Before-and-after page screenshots

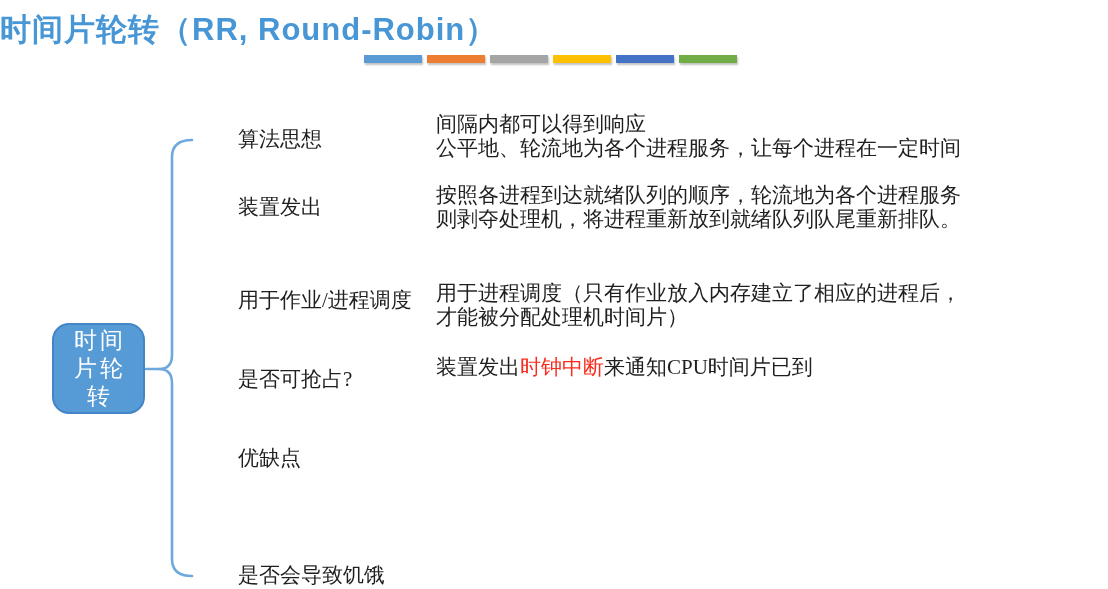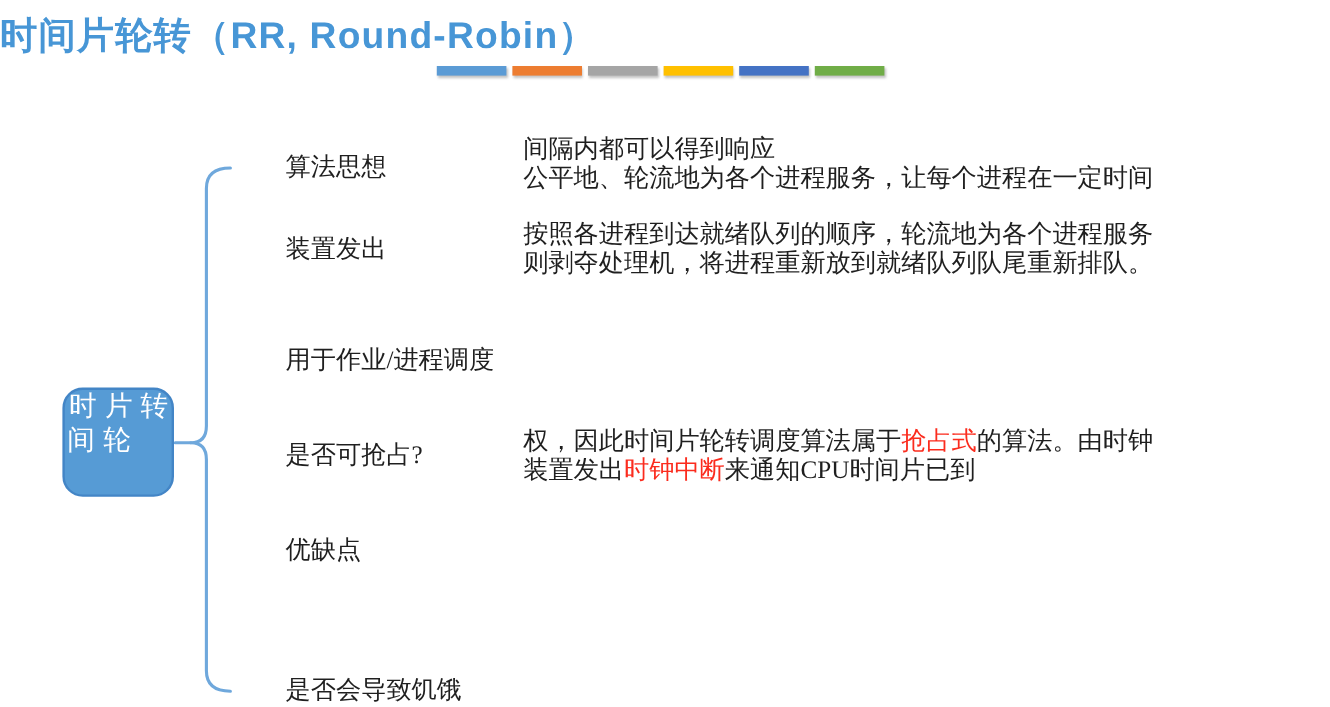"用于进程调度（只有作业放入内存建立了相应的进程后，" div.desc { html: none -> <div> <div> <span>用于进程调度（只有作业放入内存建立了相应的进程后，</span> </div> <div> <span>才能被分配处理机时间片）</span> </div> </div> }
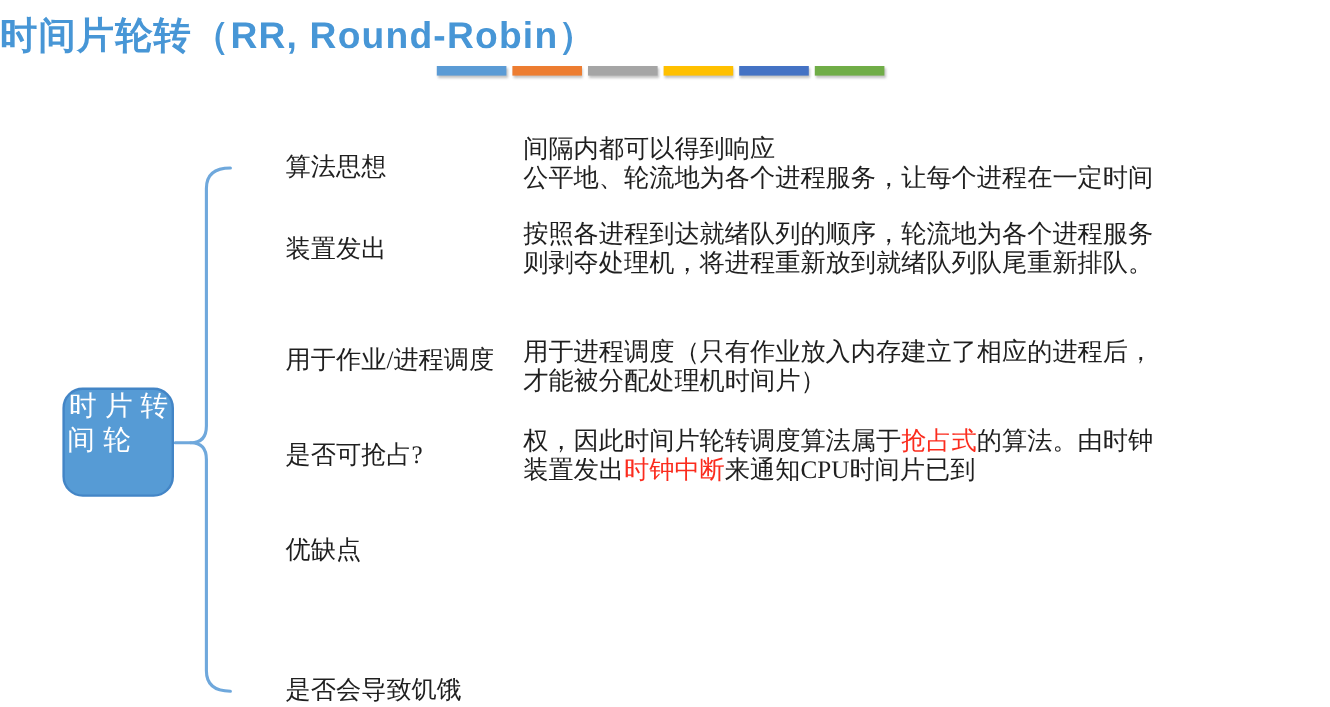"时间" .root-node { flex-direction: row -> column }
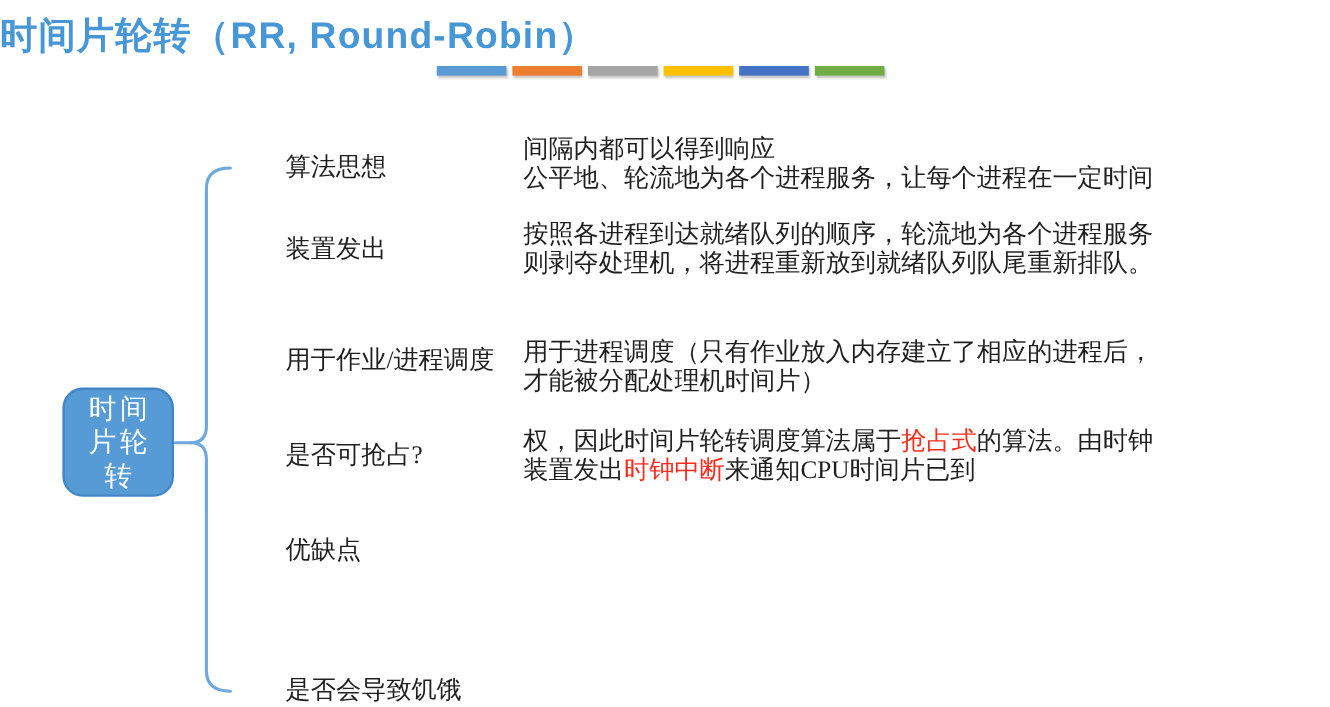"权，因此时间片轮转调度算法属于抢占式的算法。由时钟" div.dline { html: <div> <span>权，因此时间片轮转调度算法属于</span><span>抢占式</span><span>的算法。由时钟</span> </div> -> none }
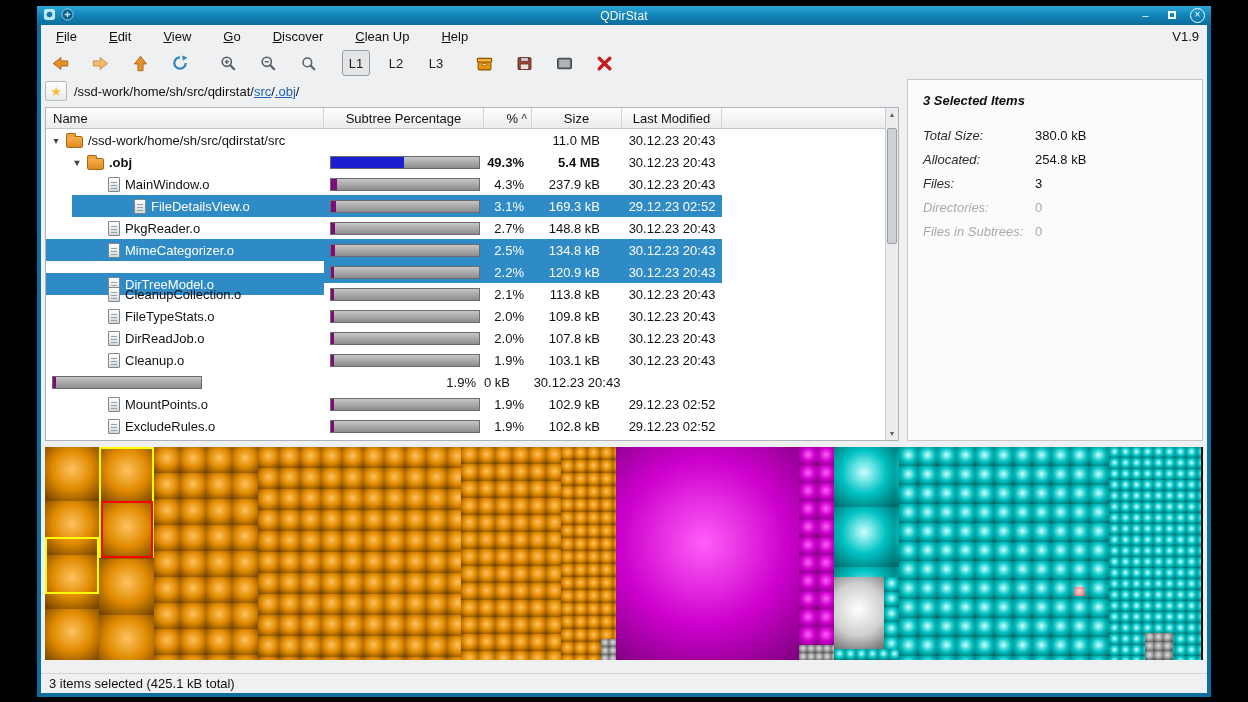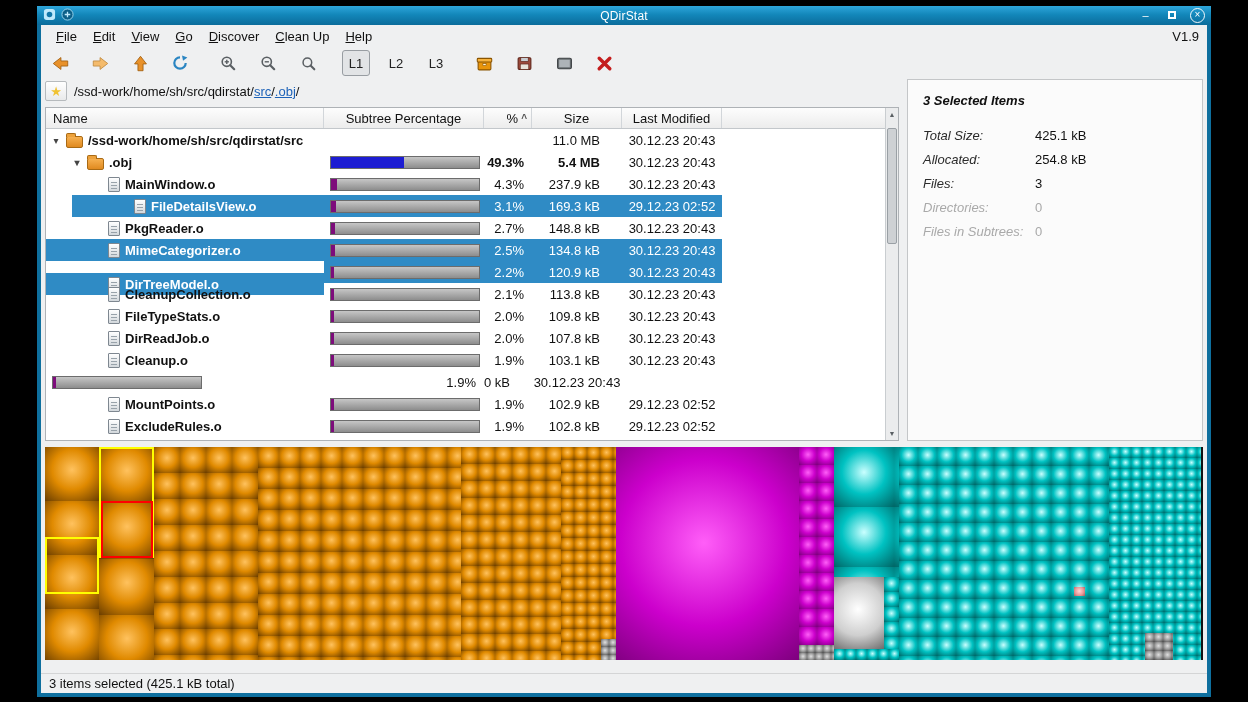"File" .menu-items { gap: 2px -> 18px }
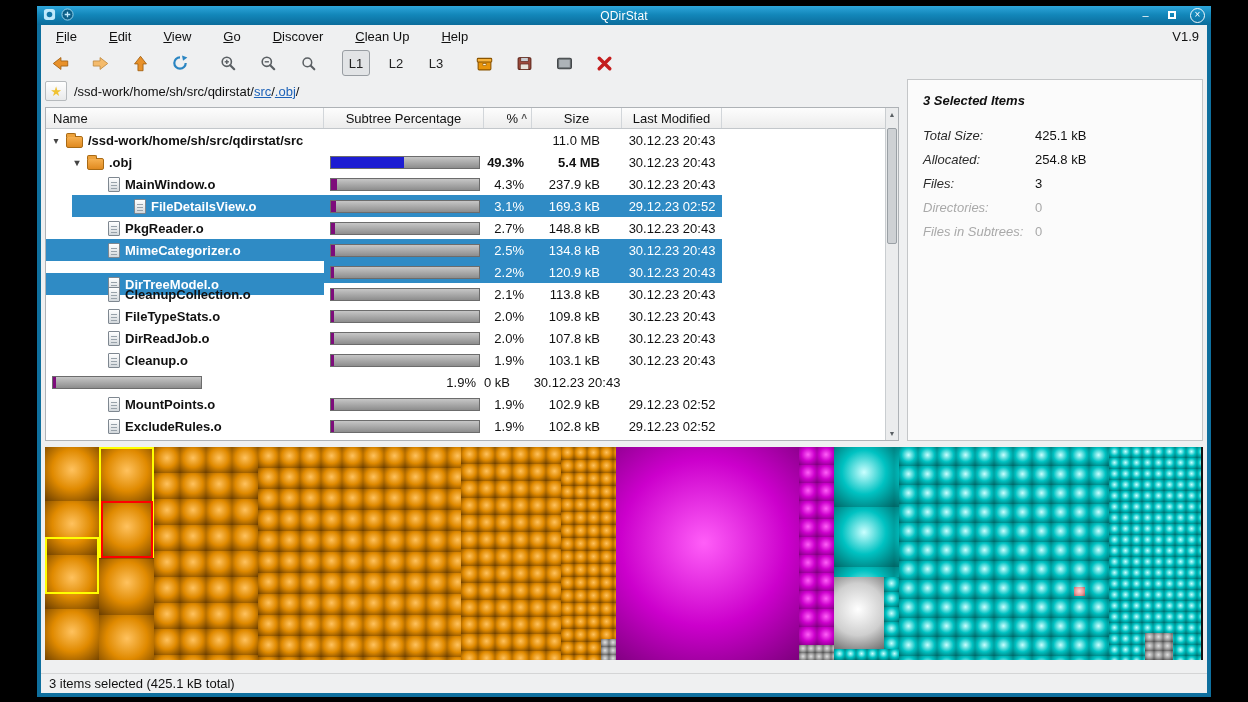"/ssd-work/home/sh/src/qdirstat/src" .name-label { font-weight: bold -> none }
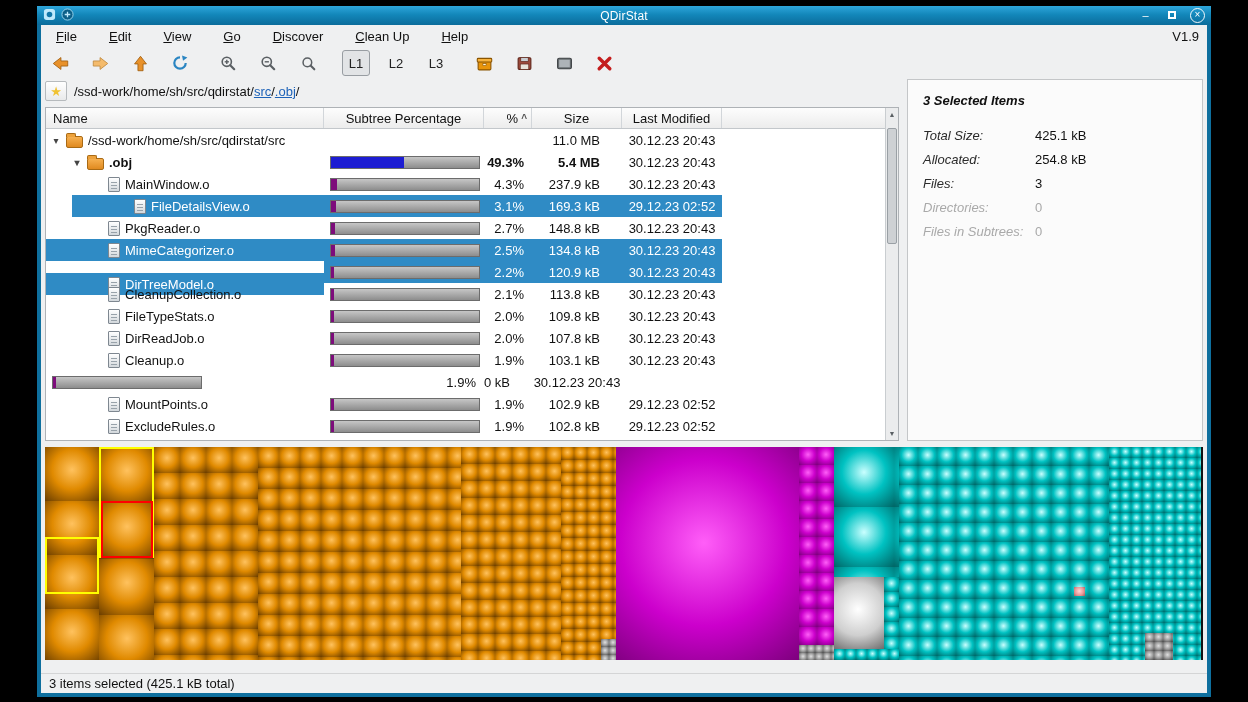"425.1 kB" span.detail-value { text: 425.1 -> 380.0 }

Work instructions:
Reprint all the data above verbatim, excluding pictures.

Written answer:
"用于进程调度（只有作业放入内存建立了相应的进程后，" div.desc { html: none -> <div> <div> <span>用于进程调度（只有作业放入内存建立了相应的进程后，</span> </div> <div> <span>才能被分配处理机时间片）</span> </div> </div> }
"时间" .root-node { flex-direction: row -> column }
"权，因此时间片轮转调度算法属于抢占式的算法。由时钟" div.dline { html: <div> <span>权，因此时间片轮转调度算法属于</span><span>抢占式</span><span>的算法。由时钟</span> </div> -> none }
"File" .menu-items { gap: 2px -> 18px }
"/ssd-work/home/sh/src/qdirstat/src" .name-label { font-weight: bold -> none }
"425.1 kB" span.detail-value { text: 425.1 -> 380.0 }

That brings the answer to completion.